Foundations

Session 7: A Big LMM

Joshua Wilson Black

Te Kāhui Roro Reo | New Zealand Institute of Language, Brain and Behaviour

Te Whare Wānanga o Waitaha | University of Canterbury

2025-07-31

Last Time

  • What is a mixed effects model?
  • Adding random effects to a linear model:
    • Use of lme4 and the lmer() function
    • Random intercepts ((1|group))
    • Random intercepts and slopes ((1 + variable|group))
  • Conditional vs. marginal predictions

This Time

  • A complex real world example
  • Some lessons along with way:
    • Extracting random effects
    • More plotting hints

Real life example

Change in usage factors

  • Our models with data from (Sóskuthy and Hay 2017) look at the relationship between usage factors and word duration.
  • But what about change in usage factors.
    • e.g.: if a word becomes more frequent does it also become shorter?
    • e.g.: if a word is more frequently utterance final, does it become shorter everywhere?
  • Models in the paper address this question.

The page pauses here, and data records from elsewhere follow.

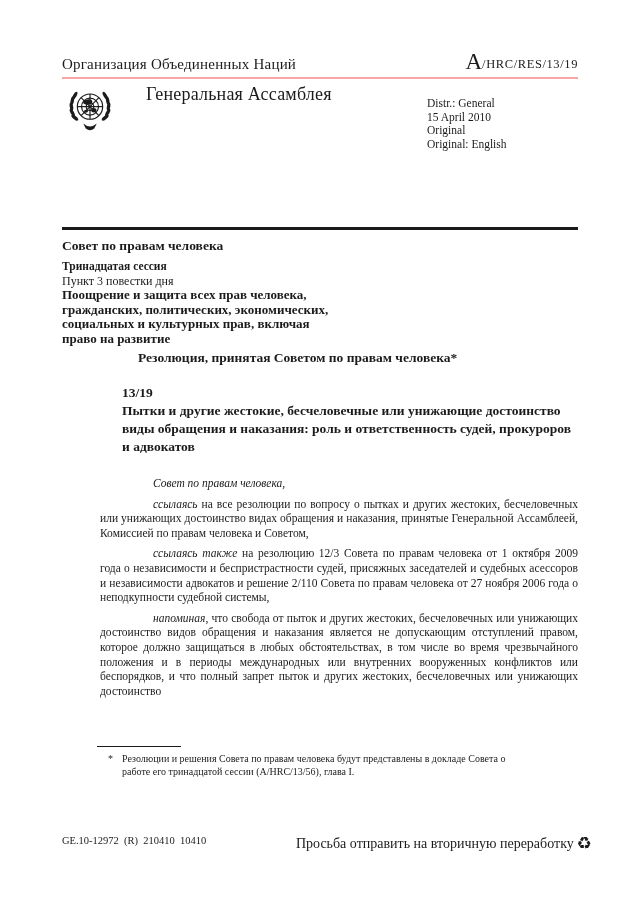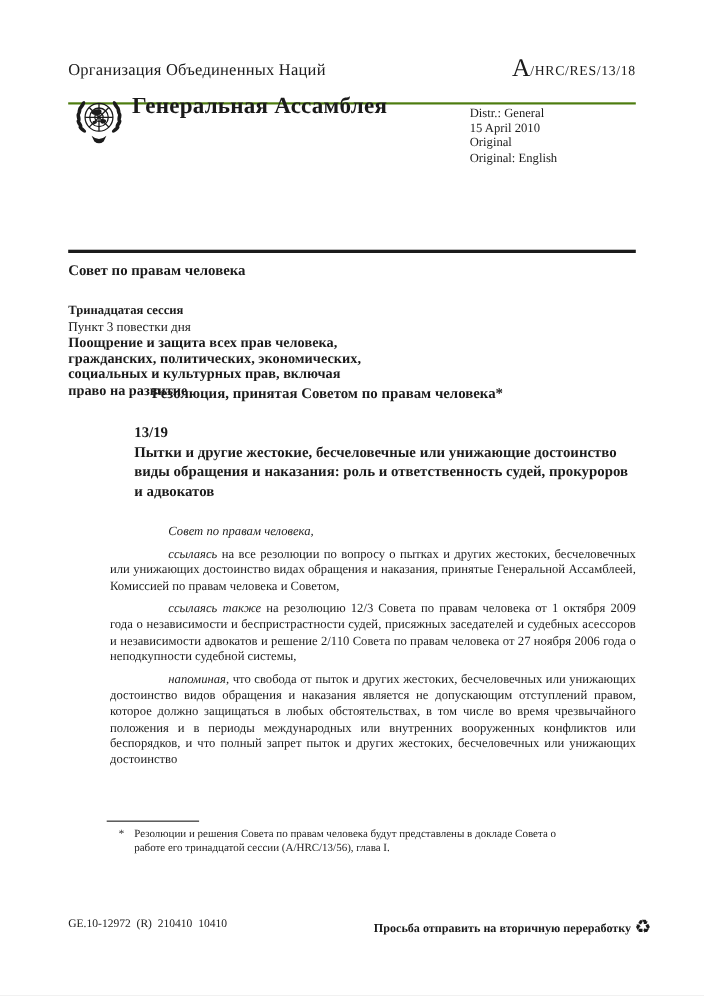--- a/index.html
+++ b/index.html
@@ -10,44 +10,44 @@
     background:#ffffff;
     color:#1b1b1b;
     font-family:"Liberation Serif","DejaVu Serif",serif;
     overflow:hidden;
   }
 
   
   .masthead{
     position:absolute;left:62px;right:62px;top:50px;
     display:flex;justify-content:space-between;align-items:flex-end;
-    border-bottom:2px solid #4d7c0f;
-    padding-bottom:20px;
+    border-bottom:2px solid #fca5a5;
+    padding-bottom:4px;
   }
   .org-name{font-size:15px;letter-spacing:.2px;}
   .doc-symbol{font-size:12.5px;letter-spacing:.6px;white-space:nowrap;}
   .doc-symbol .big{font-size:23px;letter-spacing:0;line-height:1;vertical-align:-1px;}
 
   .header-main{position:absolute;left:62px;right:62px;top:82px;height:70px;}
   .emblem{position:absolute;left:1px;top:2px;}
   .assembly-title{
-    position:absolute;left:58px;top:2px;
-    font-size:21px;font-weight:bold;letter-spacing:.2px;
+    position:absolute;left:84px;top:2px;
+    font-size:18px;font-weight:normal;letter-spacing:.2px;
   }
   .distr-block{
     position:absolute;left:365px;top:15px;
     font-size:11.5px;line-height:13.5px;
   }
 
   
   .divider{position:absolute;left:62px;right:62px;top:227px;height:3px;background:#1b1b1b;}
 
   
   .session{position:absolute;left:62px;top:238px;width:360px;}
-  .session-council{font-size:13.5px;font-weight:bold;margin-bottom:21px;}
+  .session-council{font-size:13.5px;font-weight:bold;margin-bottom:5px;}
   .session-line{font-size:11.5px;font-weight:bold;line-height:14.5px;}
   .agenda-item{font-size:12px;font-weight:normal;line-height:14.5px;}
   .agenda-title{font-size:13px;font-weight:bold;line-height:14.5px;white-space:pre-line;}
 
   
   .res-block{position:absolute;left:122px;top:350px;width:470px;}
   .res-heading{font-size:13.5px;font-weight:bold;margin:0 0 18px 16px;}
   .res-number{font-size:13.5px;font-weight:bold;line-height:18px;}
   .res-title{font-size:13.5px;font-weight:bold;line-height:18px;width:458px;}
 
@@ -66,31 +66,31 @@
   .fn-body{position:relative;margin-left:11px;padding-left:14px;font-size:10px;line-height:13px;}
   .fn-marker{position:absolute;left:0;top:0;}
 
   
   .footer-row{
     position:absolute;left:62px;right:48px;top:793px;
     display:flex;justify-content:space-between;align-items:flex-start;margin-top:42px;
   }
   .ge-code{font-size:10.5px;white-space:pre;}
   .recycle-wrap{display:flex;align-items:center;gap:3px;}
-  .recycle-note{font-size:11px;font-weight:bold;}
+  .recycle-note{font-size:14px;font-weight:normal;}
   .recycle-glyph{font-family:"DejaVu Sans",sans-serif;font-size:17px;line-height:1;}
 </style>
 </head>
 <body>
 
 <div class="page">
 
   <div class="masthead">
     <span class="org-name">Организация Объединенных Наций</span>
-    <span class="doc-symbol"><span class="big">A</span><span>/HRC/RES/13/18</span></span>
+    <span class="doc-symbol"><span class="big">A</span><span>/HRC/RES/13/19</span></span>
   </div>
 
   <div class="header-main">
     <span class="emblem">
       <svg viewBox="0 0 64 58" width="54" height="52" aria-hidden="true">
         <g stroke="#1b1b1b" fill="none" stroke-width="1.4">
           <circle cx="32" cy="25" r="15"></circle>
           <circle cx="32" cy="25" r="10"></circle>
           <circle cx="32" cy="25" r="4.5"></circle>
           <line x1="17" y1="25" x2="47" y2="25"></line>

Fig. 3(c), (Sóskuthy and Hay 2017)
  • Change in frequency (\(x\) axis) leads to reduction in word duration (\(y\)).
  • Colours: baseline duration of word.
  • Points: raw data.
  • Dashed lines in main panel: predictions from alternative model.
  • Inserts: Duration reductions for word with given change in frequency.

Modelling strategies

  1. Two-stage model.
    1. Fit a model to control variation due to ‘things we want to ignore’,
    2. Extract random effects which capture variation of interest, fit a model to these.
  2. Single-stage model.
    • Fit a model with both control variables and variables of interest.
  • Lots of projects at NZILBB use something like (1).

‘Control Model’

Stage 1 (the ‘control model’)

control_full <- lmer(
  WordDuration ~ scale(YOB) +
    # Duration controls
    scale(dur.context) + 
    scale(seg.no) +
    scale(syll.no) +
    scale(syll.length.3) +
    # Prosodic controls
    final +
    initial +
    scale(final.prop.log) +
    # Predictability controls
    scale(prev_pred_wf_log) +
    scale(foll_pred_wf_log) +
    scale(prev_info_wf_avg) +
    scale(foll_info_wf_avg) +
    scale(unigram.google.gb) +
    # Repetition controls
    repeated.20 +
    # Word class control
    wclass +
    # Random effects
    (1 + scale(YOB) | TargetOrthography) +
    (1 + scale(prev_info_wf_avg) + scale(foll_info_wf_avg) + 
       scale(final.prop.log) + scale(unigram.google.gb) || Speaker) +
    (1 | Corpus),
    data=big_dia,
    REML=TRUE # changed to fit quickly.
)

# save the model
write_rds(
  control_full,
  here('models', 'control.rds'),
  compress = "gz"
)

😨

🧐

  • Use of scale() in formula (OK)
  • Note || in random smooths
  • Save things which take ages

Summary (Fixed Effects)

tidy(control_full, effects = "fixed") |> 
  select(-effect)

Intercept represents duration (s) for an adjective which is not utterance final or initial and not repeated within 20 seconds, at average value of continuous predictors.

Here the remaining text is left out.